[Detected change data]
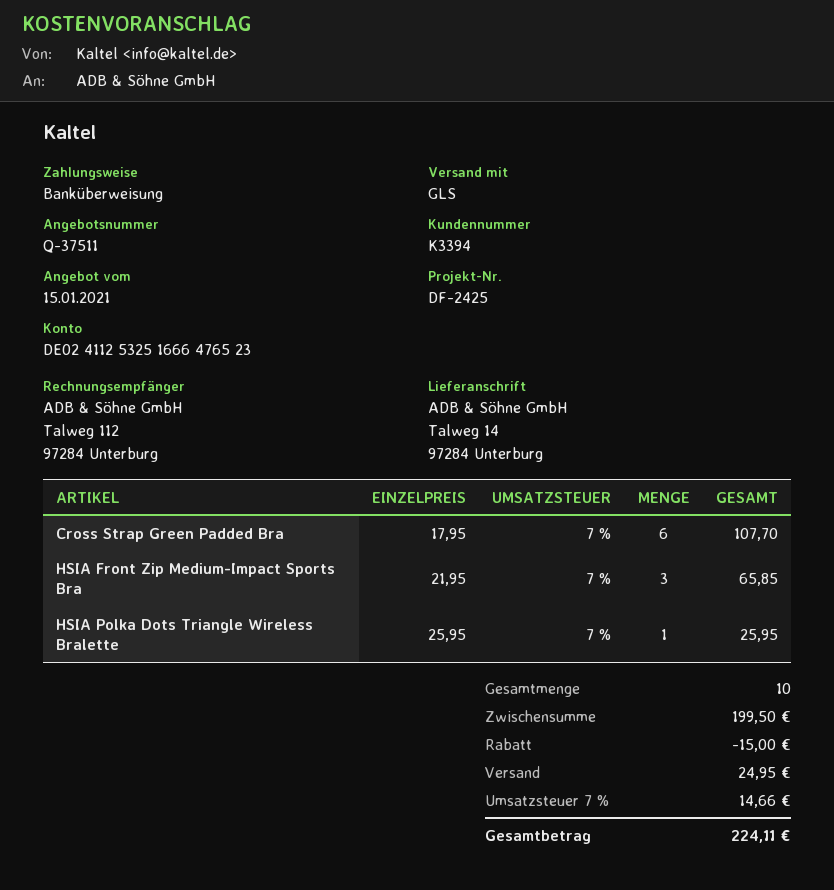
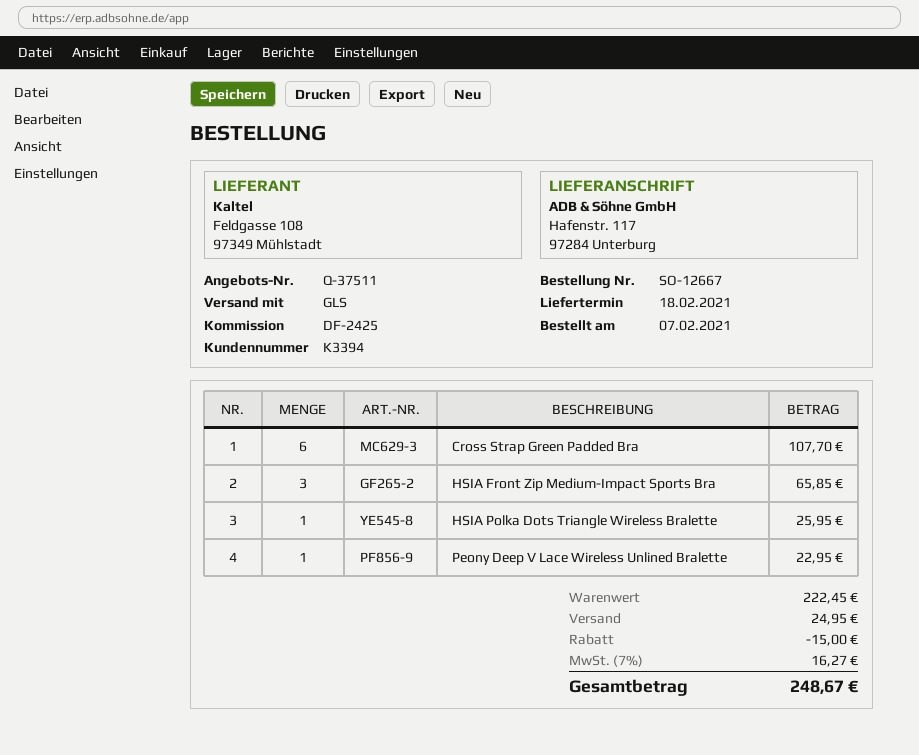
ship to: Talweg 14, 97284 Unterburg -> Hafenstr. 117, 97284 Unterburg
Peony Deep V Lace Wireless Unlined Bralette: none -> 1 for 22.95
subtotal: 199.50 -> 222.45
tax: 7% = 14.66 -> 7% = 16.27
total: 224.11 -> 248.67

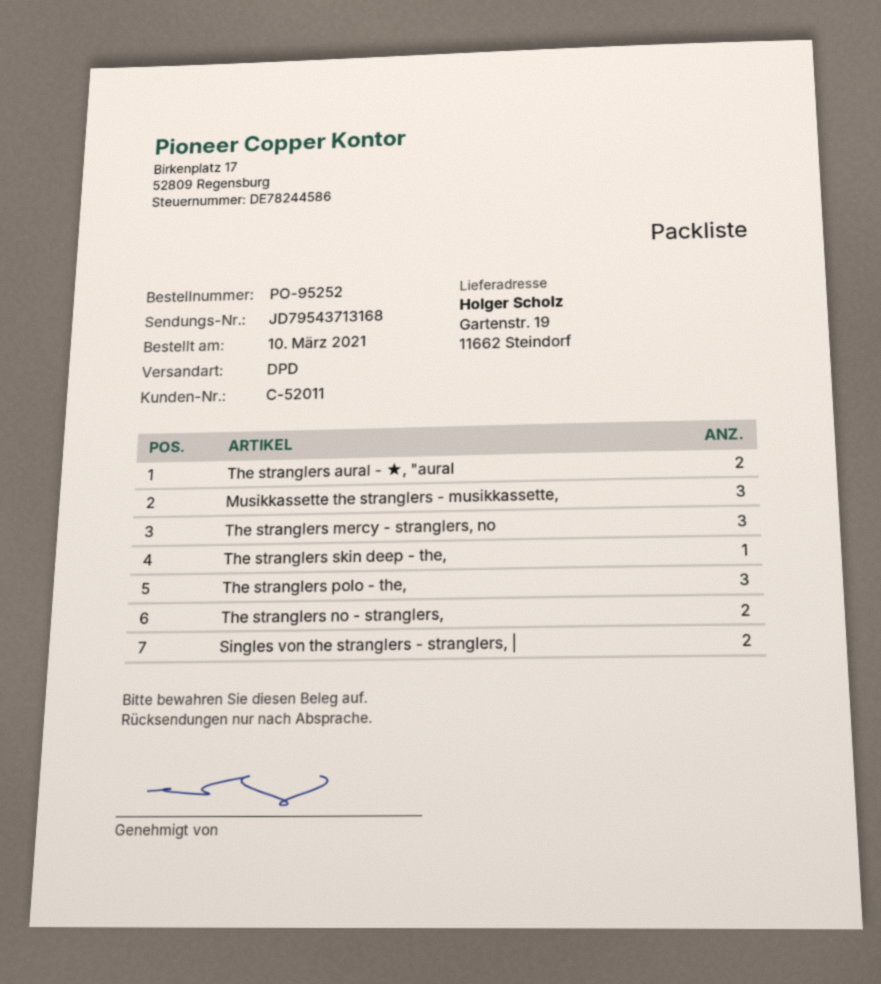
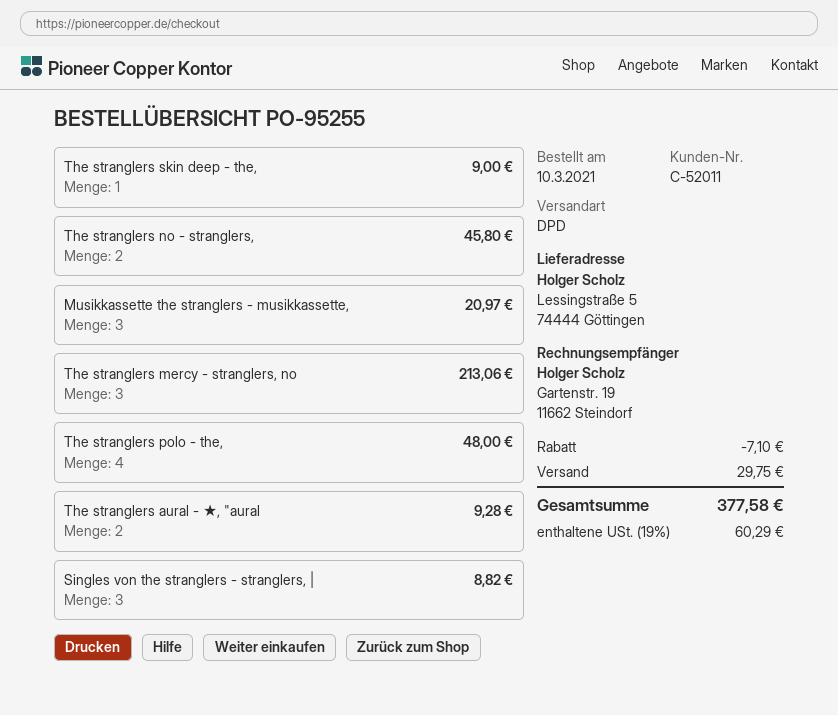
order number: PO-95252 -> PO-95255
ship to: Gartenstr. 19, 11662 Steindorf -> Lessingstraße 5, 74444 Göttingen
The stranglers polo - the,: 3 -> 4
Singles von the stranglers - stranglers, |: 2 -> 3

EXERCISE DIRECTIONS: The entries above, without their pictures, should be written out exactly.

OUTPUT OF THE EXERCISE:
ship to: Talweg 14, 97284 Unterburg -> Hafenstr. 117, 97284 Unterburg
Peony Deep V Lace Wireless Unlined Bralette: none -> 1 for 22.95
subtotal: 199.50 -> 222.45
tax: 7% = 14.66 -> 7% = 16.27
total: 224.11 -> 248.67

order number: PO-95252 -> PO-95255
ship to: Gartenstr. 19, 11662 Steindorf -> Lessingstraße 5, 74444 Göttingen
The stranglers polo - the,: 3 -> 4
Singles von the stranglers - stranglers, |: 2 -> 3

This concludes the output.